Le secrétaire général des Nations Unies, Antonio GUTERRES « appelle toutes les parties prenantes à s’abstenir d’actes violents et à régler tout contentieux électoral par les mécanismes institutionnels établis conformément à la Constitution de la République démocratique du Congo et aux lois électorales pertinentes. »
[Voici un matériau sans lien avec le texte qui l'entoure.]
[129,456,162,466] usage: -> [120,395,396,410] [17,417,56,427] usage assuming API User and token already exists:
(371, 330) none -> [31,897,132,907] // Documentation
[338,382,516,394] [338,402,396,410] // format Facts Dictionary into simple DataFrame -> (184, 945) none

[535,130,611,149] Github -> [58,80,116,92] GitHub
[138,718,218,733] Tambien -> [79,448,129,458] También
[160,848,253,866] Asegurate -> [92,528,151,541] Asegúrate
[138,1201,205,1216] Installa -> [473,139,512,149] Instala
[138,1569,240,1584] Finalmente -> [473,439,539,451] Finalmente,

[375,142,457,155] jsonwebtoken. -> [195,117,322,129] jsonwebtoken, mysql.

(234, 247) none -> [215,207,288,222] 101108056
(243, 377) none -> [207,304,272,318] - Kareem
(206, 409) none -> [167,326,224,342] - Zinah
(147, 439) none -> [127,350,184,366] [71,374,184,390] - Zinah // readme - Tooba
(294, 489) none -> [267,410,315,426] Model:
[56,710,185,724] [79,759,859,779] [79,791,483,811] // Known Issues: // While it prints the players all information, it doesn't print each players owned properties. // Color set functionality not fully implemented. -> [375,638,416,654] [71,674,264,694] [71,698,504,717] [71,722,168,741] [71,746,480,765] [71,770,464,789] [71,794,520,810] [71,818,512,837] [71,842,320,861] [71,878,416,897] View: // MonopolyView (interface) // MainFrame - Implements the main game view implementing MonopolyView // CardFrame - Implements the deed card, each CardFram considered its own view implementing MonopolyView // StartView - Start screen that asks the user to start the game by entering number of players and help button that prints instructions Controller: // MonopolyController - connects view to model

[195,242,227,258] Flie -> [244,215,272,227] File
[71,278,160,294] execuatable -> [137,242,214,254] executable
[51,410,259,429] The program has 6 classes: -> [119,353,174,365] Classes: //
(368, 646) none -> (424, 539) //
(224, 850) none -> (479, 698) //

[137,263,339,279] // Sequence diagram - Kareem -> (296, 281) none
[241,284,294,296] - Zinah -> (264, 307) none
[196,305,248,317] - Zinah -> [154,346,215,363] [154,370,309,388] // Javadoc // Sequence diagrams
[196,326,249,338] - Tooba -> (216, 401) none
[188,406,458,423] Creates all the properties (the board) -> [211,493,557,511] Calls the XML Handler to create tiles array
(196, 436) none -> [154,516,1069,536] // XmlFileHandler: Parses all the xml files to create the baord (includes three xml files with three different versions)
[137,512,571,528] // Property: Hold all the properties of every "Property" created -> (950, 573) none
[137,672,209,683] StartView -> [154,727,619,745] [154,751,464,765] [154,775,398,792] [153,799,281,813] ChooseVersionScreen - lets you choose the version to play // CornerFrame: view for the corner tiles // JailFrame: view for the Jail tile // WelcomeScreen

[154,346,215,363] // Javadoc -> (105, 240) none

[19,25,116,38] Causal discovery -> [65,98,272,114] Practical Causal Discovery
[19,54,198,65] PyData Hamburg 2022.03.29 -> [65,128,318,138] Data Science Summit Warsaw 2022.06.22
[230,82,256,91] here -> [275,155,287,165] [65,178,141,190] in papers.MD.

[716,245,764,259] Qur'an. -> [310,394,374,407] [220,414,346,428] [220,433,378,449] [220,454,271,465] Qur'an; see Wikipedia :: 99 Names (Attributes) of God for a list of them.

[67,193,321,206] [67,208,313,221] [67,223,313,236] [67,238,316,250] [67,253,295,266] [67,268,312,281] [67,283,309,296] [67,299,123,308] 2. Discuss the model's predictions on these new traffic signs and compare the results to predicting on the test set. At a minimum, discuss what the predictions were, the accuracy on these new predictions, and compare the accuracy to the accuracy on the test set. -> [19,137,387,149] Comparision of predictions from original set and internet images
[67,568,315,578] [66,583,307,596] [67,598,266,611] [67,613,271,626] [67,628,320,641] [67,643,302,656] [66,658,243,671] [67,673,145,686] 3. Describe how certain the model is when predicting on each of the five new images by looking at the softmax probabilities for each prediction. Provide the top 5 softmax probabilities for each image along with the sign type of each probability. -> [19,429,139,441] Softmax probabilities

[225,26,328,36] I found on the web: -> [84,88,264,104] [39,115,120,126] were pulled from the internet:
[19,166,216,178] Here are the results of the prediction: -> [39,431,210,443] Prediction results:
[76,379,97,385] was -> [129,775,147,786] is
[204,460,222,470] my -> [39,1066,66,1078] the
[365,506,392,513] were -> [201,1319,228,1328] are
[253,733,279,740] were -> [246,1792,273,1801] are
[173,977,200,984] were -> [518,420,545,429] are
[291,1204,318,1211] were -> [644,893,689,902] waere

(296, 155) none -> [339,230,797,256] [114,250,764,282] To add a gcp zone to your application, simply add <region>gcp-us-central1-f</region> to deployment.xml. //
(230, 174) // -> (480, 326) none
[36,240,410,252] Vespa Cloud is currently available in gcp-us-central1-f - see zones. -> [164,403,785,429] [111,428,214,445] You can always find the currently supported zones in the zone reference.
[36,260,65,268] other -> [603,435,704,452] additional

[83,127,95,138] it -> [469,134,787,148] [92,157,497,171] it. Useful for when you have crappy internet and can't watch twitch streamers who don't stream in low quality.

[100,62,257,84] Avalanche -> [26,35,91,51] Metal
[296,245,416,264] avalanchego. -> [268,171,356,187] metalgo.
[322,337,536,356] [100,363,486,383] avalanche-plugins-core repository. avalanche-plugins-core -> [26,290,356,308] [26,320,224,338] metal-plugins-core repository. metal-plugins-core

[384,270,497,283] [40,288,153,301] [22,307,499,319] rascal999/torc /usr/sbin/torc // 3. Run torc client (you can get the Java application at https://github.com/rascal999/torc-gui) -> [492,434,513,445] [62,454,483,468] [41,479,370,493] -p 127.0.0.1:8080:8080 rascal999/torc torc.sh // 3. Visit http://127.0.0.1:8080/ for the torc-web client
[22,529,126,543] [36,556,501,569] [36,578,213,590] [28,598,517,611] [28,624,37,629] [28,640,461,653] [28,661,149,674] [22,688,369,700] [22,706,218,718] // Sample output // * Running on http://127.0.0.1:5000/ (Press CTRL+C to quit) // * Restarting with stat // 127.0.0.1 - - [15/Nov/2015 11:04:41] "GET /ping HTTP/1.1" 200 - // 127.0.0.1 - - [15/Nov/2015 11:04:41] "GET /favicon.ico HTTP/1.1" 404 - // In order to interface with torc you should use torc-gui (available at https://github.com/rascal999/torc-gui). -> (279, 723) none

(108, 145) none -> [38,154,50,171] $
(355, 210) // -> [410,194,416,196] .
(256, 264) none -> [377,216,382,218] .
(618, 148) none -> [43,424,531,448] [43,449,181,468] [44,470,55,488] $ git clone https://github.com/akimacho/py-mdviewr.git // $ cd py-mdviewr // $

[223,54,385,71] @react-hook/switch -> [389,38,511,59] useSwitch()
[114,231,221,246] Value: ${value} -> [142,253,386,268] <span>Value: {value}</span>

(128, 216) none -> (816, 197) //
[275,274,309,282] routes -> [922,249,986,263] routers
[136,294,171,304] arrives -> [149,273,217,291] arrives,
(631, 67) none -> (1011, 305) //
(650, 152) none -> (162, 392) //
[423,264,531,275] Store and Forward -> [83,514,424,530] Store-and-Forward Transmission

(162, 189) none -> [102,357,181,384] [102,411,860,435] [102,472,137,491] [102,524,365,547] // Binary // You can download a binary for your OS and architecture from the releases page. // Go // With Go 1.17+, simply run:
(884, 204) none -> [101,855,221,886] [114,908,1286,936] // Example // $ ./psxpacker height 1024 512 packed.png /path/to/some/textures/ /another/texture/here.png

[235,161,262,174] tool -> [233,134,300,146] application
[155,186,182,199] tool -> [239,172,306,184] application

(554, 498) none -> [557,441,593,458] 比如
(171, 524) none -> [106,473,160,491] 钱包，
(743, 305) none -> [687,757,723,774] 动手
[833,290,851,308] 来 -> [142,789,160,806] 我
Au lendemain de l’annonce des résultats provisoires de l’élection présidentielle, le Conseil de sécurité des Nations Unies a écouté la cheffe de la Mission l’ONU en RDC (MONUSCO), Leila ZERROUGUI, le Président du CENI, Corneille NANGAA et un représentant de la CENCO, l’Abbé OTEMBI. Pour la Représentante spéciale de l’ONU, « les prochains jours seront donc déterminants pour la conclusion de ce processus électoral historique ». En réponse, le président de la CENI a reconnu que « les élections n’ont pas pu être organisées dans la perfection absolue » mais souligne que la CENI « a fait ce qu’elle pouvait faire », l’essentiel étant que « les résultats sont là ». Corneille NANGAA avertit que « la CENCO sera responsable de ce qui adviendra » et réclame de la communauté internationale un soutien au président élu. L’Abbé OTEMBI appelle le Conseil de sécurité à être « solidaire du peuple congolais » et exige la publication des procès-verbaux pour chaque bureau de vote « afin que soient comparées les données des candidats avec celles de la CENI, et afin de lever tout doute et apaiser les esprits ». Tandis que la Russie, la Chine et l’Afrique du Sud préconisent d’accepter les résultats de ces élections, la France, la Belgique, les Etats-Unis et le Royaume-Uni désirent plus de transparence et invitent la commission électorale à communiquer les procès-verbaux.

Les résultats ont provoqué des manifestations de joie et de protestation. De graves incidents ont été constatés dans le pays, 12 personnes ayant perdu la vie le jeudi 10 janvier. Les résultats définitifs seront annoncés par la Cour constitutionnelle dans une semaine.